Graduation project for Algorithms course held at Projector in 2019.
About
This project aims to implement Burrow-Wheeler transform in Golang using various approaches and do some research on performance.
Results
Burrow-Wheeler transform is based on sorting all existing string suffixes[1] in lexicographical order.
A range of approaches exists in implemented in this repo.
Naive approach - create all suffix in a loop and sort them. Take last symbol of rotational shift and obtain BWT result. N^2 logN if taking string comparison into consideration. O(N^2) memory
Memory efficient naive approach[1]. We don't actually need to create every possible suffix, we can use pointers(indexes). Same complexity, but O(N) in memory.

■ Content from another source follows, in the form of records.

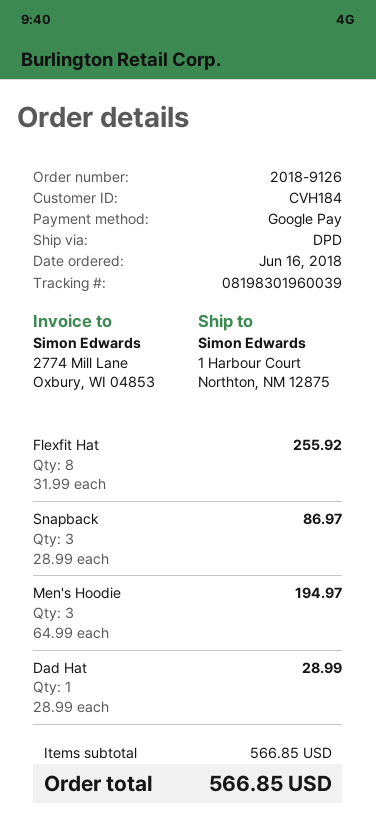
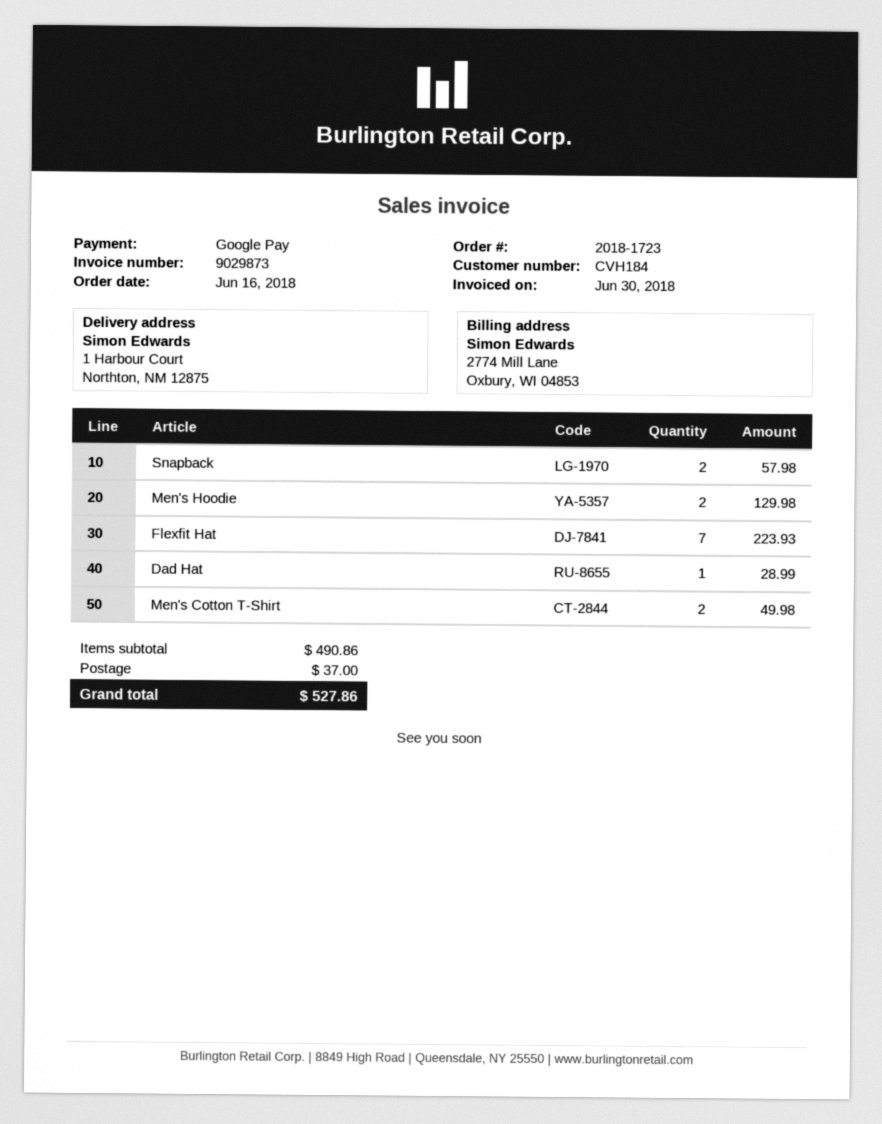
order number: 2018-9126 -> 2018-1723
Flexfit Hat: 8 for 255.92 -> 7 for 223.93
Snapback: 3 for 86.97 -> 2 for 57.98
Men's Hoodie: 3 for 194.97 -> 2 for 129.98
Men's Cotton T-Shirt: none -> 2 for 49.98
subtotal: 566.85 -> 490.86
shipping: none -> 37.00
total: 566.85 -> 527.86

SuffixTree - I've taken naive Suffix tree construction from RosettaCode, which is NlogN^2. Than, I've sorted suffix tree using build-in Go sorter, which is likely NlogN. Normally you can use Radix sort here in O(n). Faster algorytmhs exist for suffix tree construction also exist, but out of scope here.
SuffixArray - there's a build-in SuffixArray in GoLang, operating in linear time using [6][7].

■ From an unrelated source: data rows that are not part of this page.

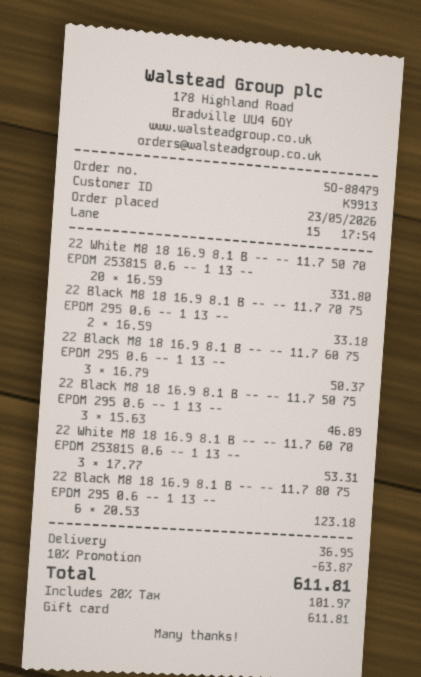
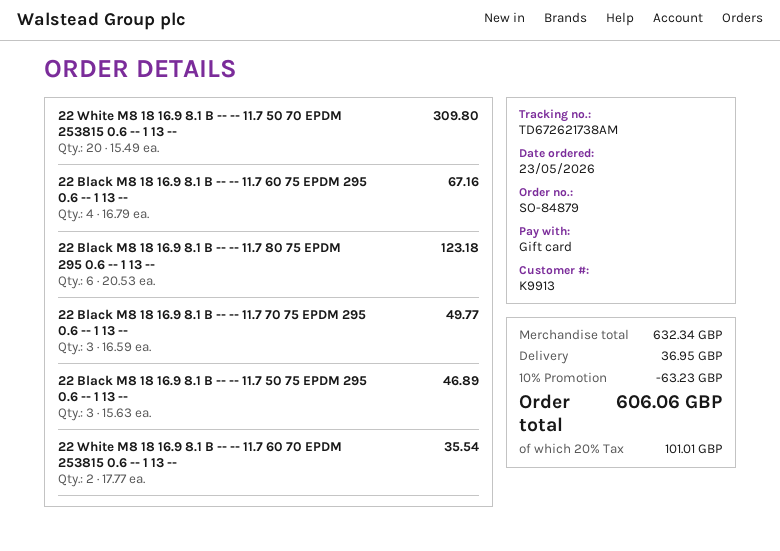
order number: SO-88479 -> SO-84879
22 White M8 18 16.9 8.1 B -- -- 11.7 50 70 EPDM 253815 0.6 -- 1 13 --: 20 x 16.59 = 331.80 -> 20 x 15.49 = 309.80
22 Black M8 18 16.9 8.1 B -- -- 11.7 70 75 EPDM 295 0.6 -- 1 13 --: 2 x 16.59 = 33.18 -> 3 x 16.59 = 49.77
22 Black M8 18 16.9 8.1 B -- -- 11.7 60 75 EPDM 295 0.6 -- 1 13 --: 3 x 16.79 = 50.37 -> 4 x 16.79 = 67.16
22 White M8 18 16.9 8.1 B -- -- 11.7 60 70 EPDM 253815 0.6 -- 1 13 --: 3 x 17.77 = 53.31 -> 2 x 17.77 = 35.54
discount: 10% = 63.87 -> 10% = 63.23
tax: 20% = 101.97 -> 20% = 101.01
total: 611.81 -> 606.06

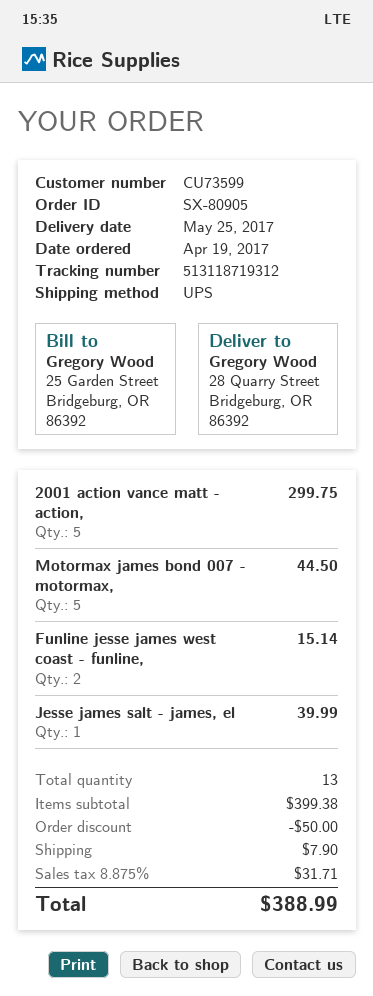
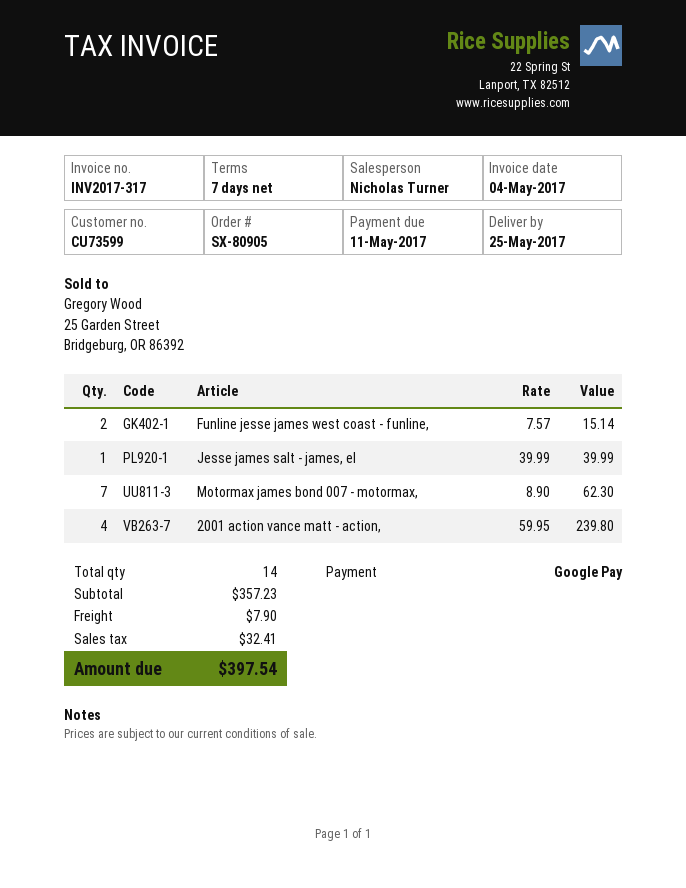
2001 action vance matt - action,: 5 for 299.75 -> 4 for 239.80
Motormax james bond 007 - motormax,: 5 for 44.50 -> 7 for 62.30
total quantity: 13 -> 14
subtotal: 399.38 -> 357.23
discount: 50.00 -> none
tax: 31.71 -> 32.41
total: 388.99 -> 397.54

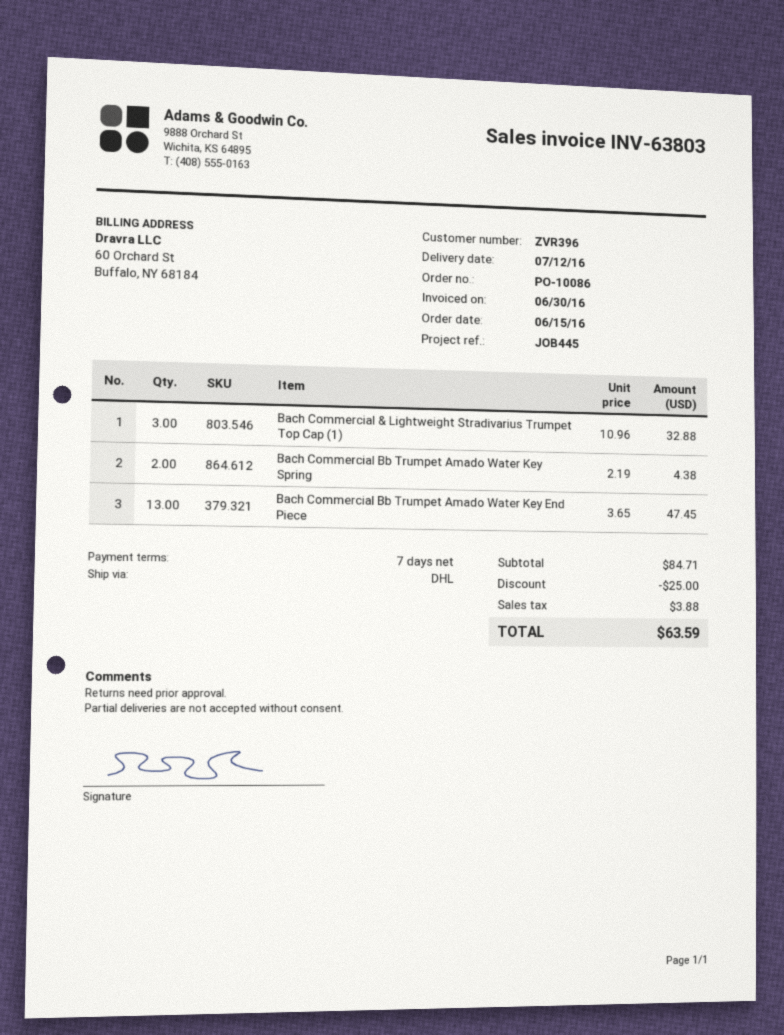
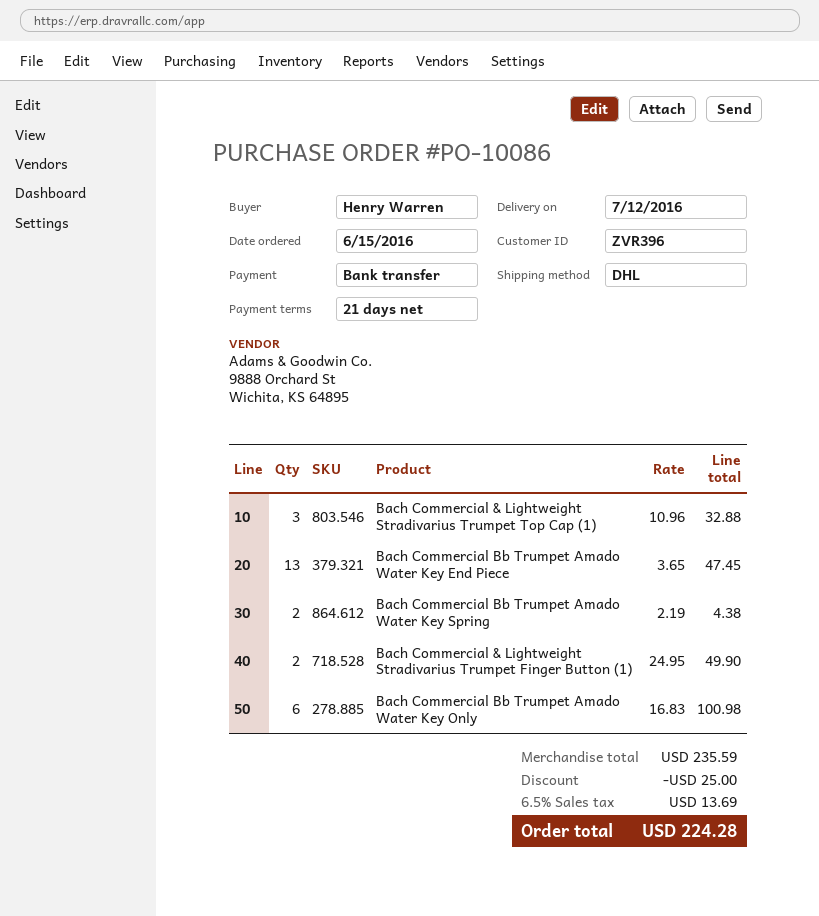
payment terms: 7 days -> 21 days
Bach Commercial & Lightweight Stradivarius Trumpet Finger Button (1): none -> 2 x 24.95 = 49.90
Bach Commercial Bb Trumpet Amado Water Key Only: none -> 6 x 16.83 = 100.98
subtotal: 84.71 -> 235.59
tax: 3.88 -> 13.69
total: 63.59 -> 224.28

I've benchmarked BZIP BWT subroutine and added as comparison.
Data
Benchmark results are in report/data.csv.
Benchmarks
Build-in Suffix Array is faster than BZIP implementation ... explain blocks and other nice findings here.
TODO
Implement naive approach for compression
Benchmark naive approach and create tests and benchmarks
Benchmark approach from reference 2 - suffix array
Use suffixarray construction routine from golang std lib